Никто не приближается к конунгу. Тогда он посылает за мной. Я не хочу, но подхожу. Впервые я предпочел компанию дружинников, а не его.
– Ты должен есть со мной, – говорит конунг и холодно смотрит прямо мне в лицо. Но я знаю, что под внешней холодностью конунг слаб.
Я говорю:
– Сегодня я не могу есть с тобой, государь. Я использую все свое время для обдумывания саги, которую однажды напишу…
Конунг посылает за Хельги Ячменное Пузо, тот приходит. Хельги приглашают занять место за столом конунга. Тогда я делаю доселе неслыханное и в присутствии конунга Сверрира: встаю у стола, но не разговариваю. Конунг говорит Хельги:
– Расскажи, что произошло в Сокнадале.
Хельги повинуется. Он подыскивает слова и заикается, сидит как на иголках, но конунг наслаждается каждым словом. Я вижу восторг, сочащийся из маленьких глазок Сверрира – да, маленьких; словно его веселят боль и запахи гари, крики, ненависть и проклятия.
Конунг застыл с полуоткрытым ртом. Так он никогда раньше не сидел. Всегда был предельно вежлив в каждой беседе, своим людям выказывал прохладное дружелюбие. Теперь похоже, что он глотает слова Хельги. Глотает и захлебывается, хочет еще, простоватый, как пьяный бонд, когда его рог опустел. И хохочет, видя, что Хельги страдает.
Это не мой Сверрир, это чужой, он поворачивается ко мне и грубо кричит:
– Чего ты тут стоишь?
– Я стою и обдумываю сагу, которую однажды напишу о конунге Норвегии…
Он поднимается и идет, возможно, чтобы всадить в меня меч. Так мы и стоим, глаза в глаза, а люди молча сидят вдоль берега.
Тут прибегает дозорный с хребта Фимрейти, он кричит, что во фьорд заходит чей-то флот.

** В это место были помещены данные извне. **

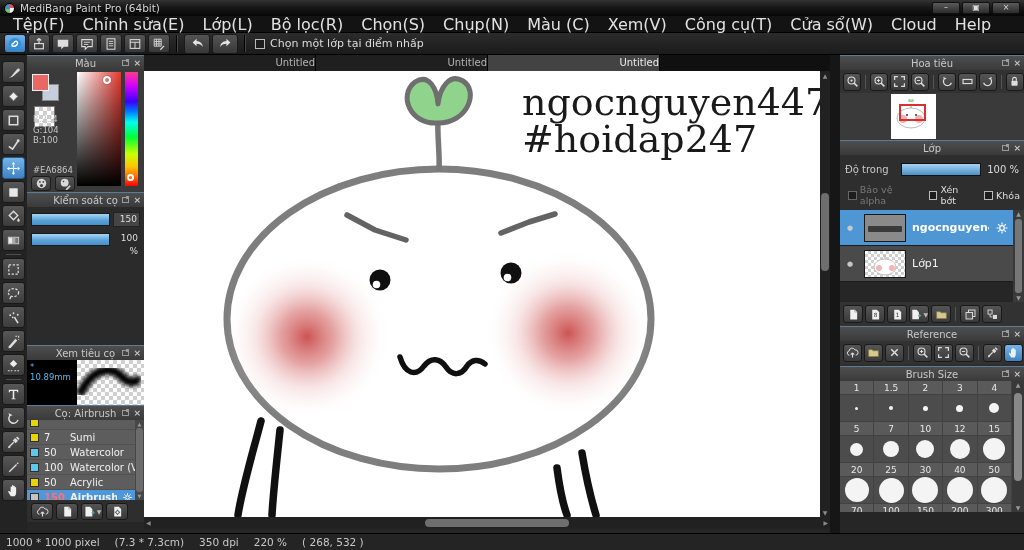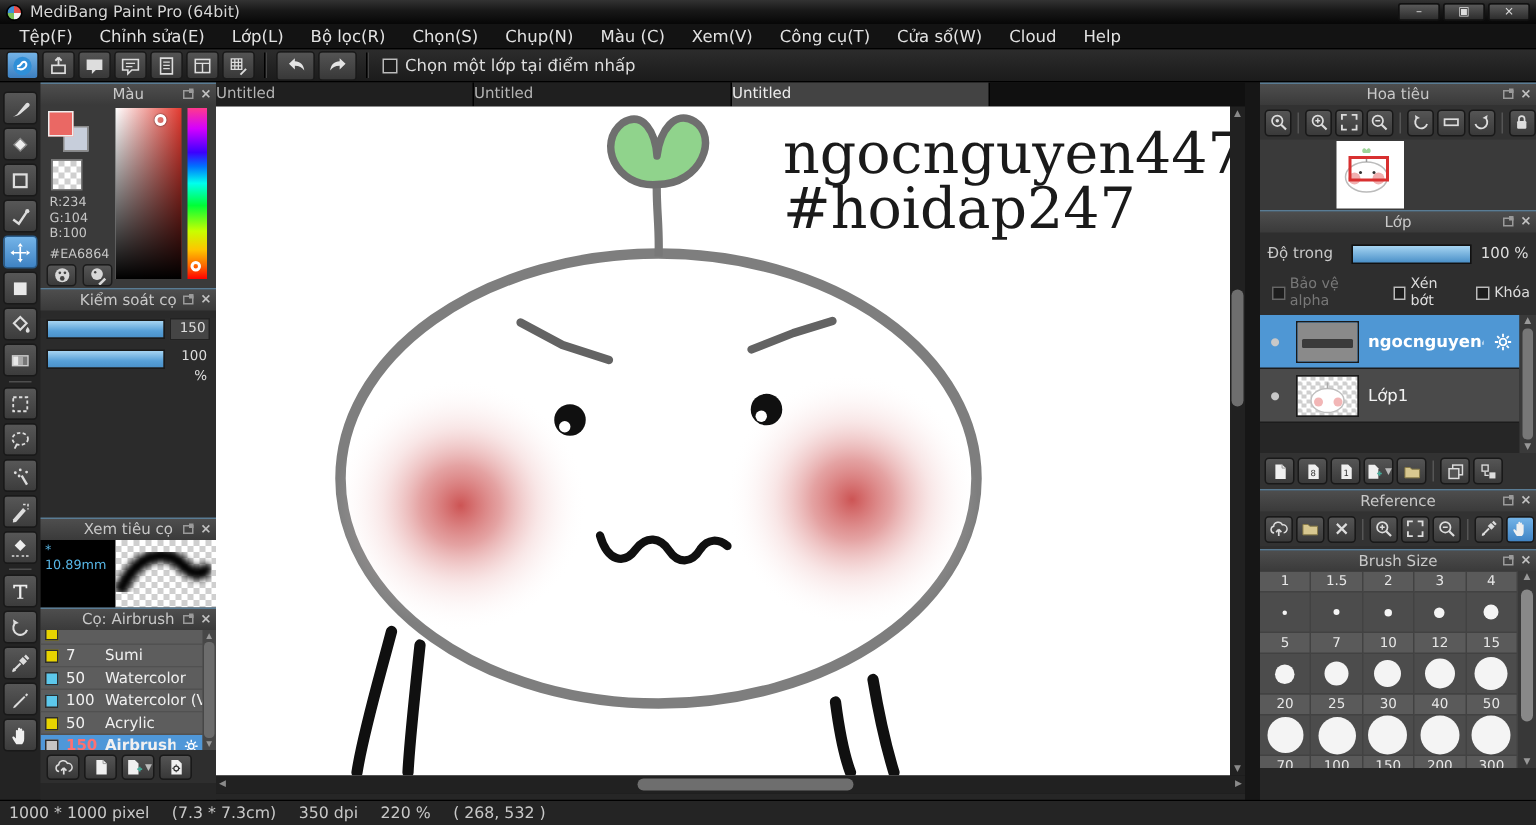"Tệp(F)" .menu-item { font-size: 11px -> 16px }
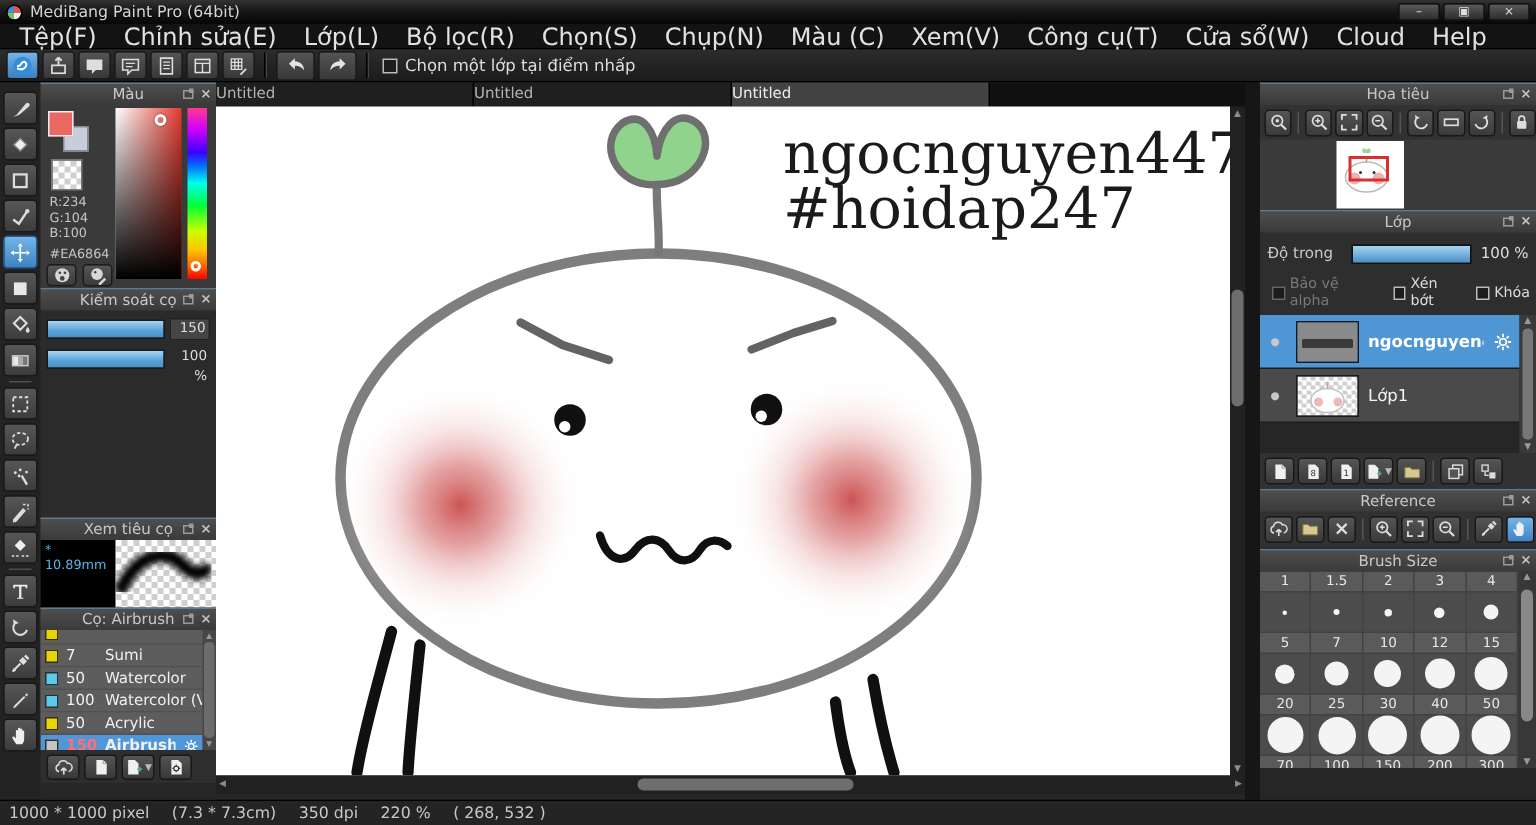"Untitled" .tab { text-align: left -> right }
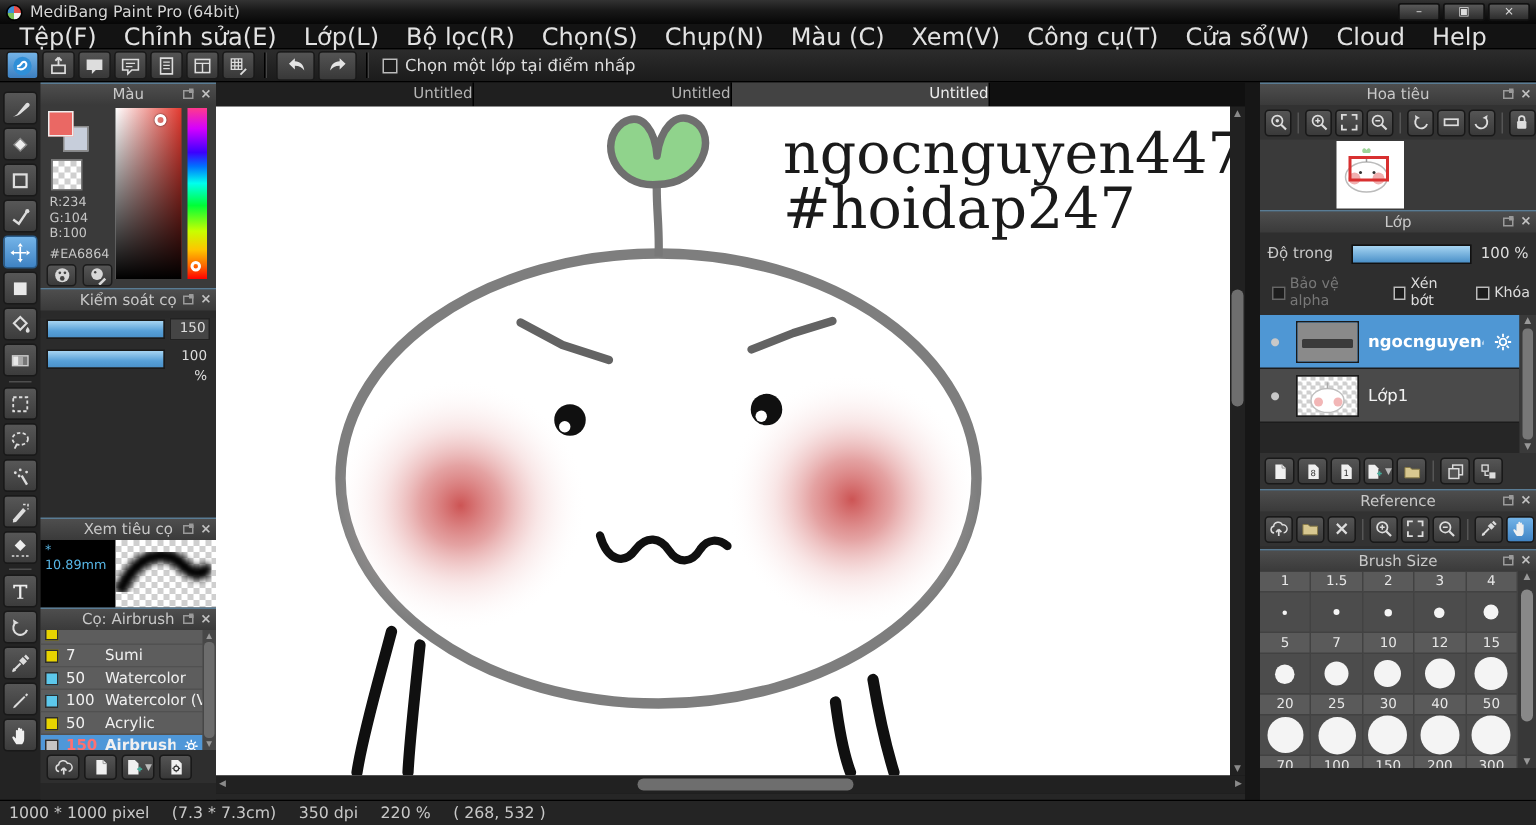"R:234" .rgb-lines { top: 60px -> 44px }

Это я потом узнал от Эрленда из Сокнадаля, брата Хельги:
Дует ветер с моря, большой флот конунга Магнуса тяжело продвигается вдоль берега. Эрленд лежит на дне в собственной рвоте, люди смеются. Море над рифами белое, все на веслах, Эрленд из тесной долины Согна давится рвотой, но гребет. Ты, пересекший страну, чтобы узнать великого конунга Магнуса, теперь разочарован. Ты его увидел: на расстоянии ста шагов, увидел фигуру конунга в окружении стражи, услышал голос конунга, – но что он сказал и что тебе от того, что он сказал? Ты мог владеть усадьбой. Теперь ты владеешь половиной сундука. Твои ничтожные делишки оттеснены прочь тем, который не уважает тебя. Точи оружие! Шевели веслами!
Жди харчей у котла. Греби и греби, – брань и грубая речь, – мокни насквозь от морских брызг, спи на островах в прохудившейся палатке, стой в дозоре, вглядываясь в завесу дождя и тумана, и клюй носом. Таково житье у конунга Магнуса.
Ты простился в горах со своим братом, брел через пустоши на юг, в страну данов. Конунг Магнус сразу же снялся оттуда. На север, в Конунгахеллу, – но что ты там видел: стоял в дозоре. На север, в Тунсберг, – но что ты там видел: пока конунг пировал, ты стоял в дозоре. Отправились в Гимсей – ты грузил на борт точильные камни, груды камней из Телемарка, конунг взял их с собой как метательное оружие, ты грузил и получал за это брань и немного еды, – лучше, чем лежать в собственной рвоте, когда все смеются.
Прибываем в Бьергюн. Ты рвался в бой, пока корабль бороздил море. Но когда ты последним спрыгнул на землю, всех немногих людей конунга Сверрира в Бьёргюне уже зарубили. Трупы лежали на улицах, конунг Магнус велел, чтобы они лежали до следующего появления Магнуса в Бьёргюне. Пусть узнают все, кто держит сторону конунга Сверрира, что теперь ему и его людям смерть. Лежат на съедение лисам и воронам. Ты идешь по улицам и смотришь – жарко, начинают распространяться запахи, тебя рвет. Прежде ты видел смерть. Но не знал запаха смерти. Он нехорош. У одного из людей конунга Сверрира отрублена голова. Голова исчезла.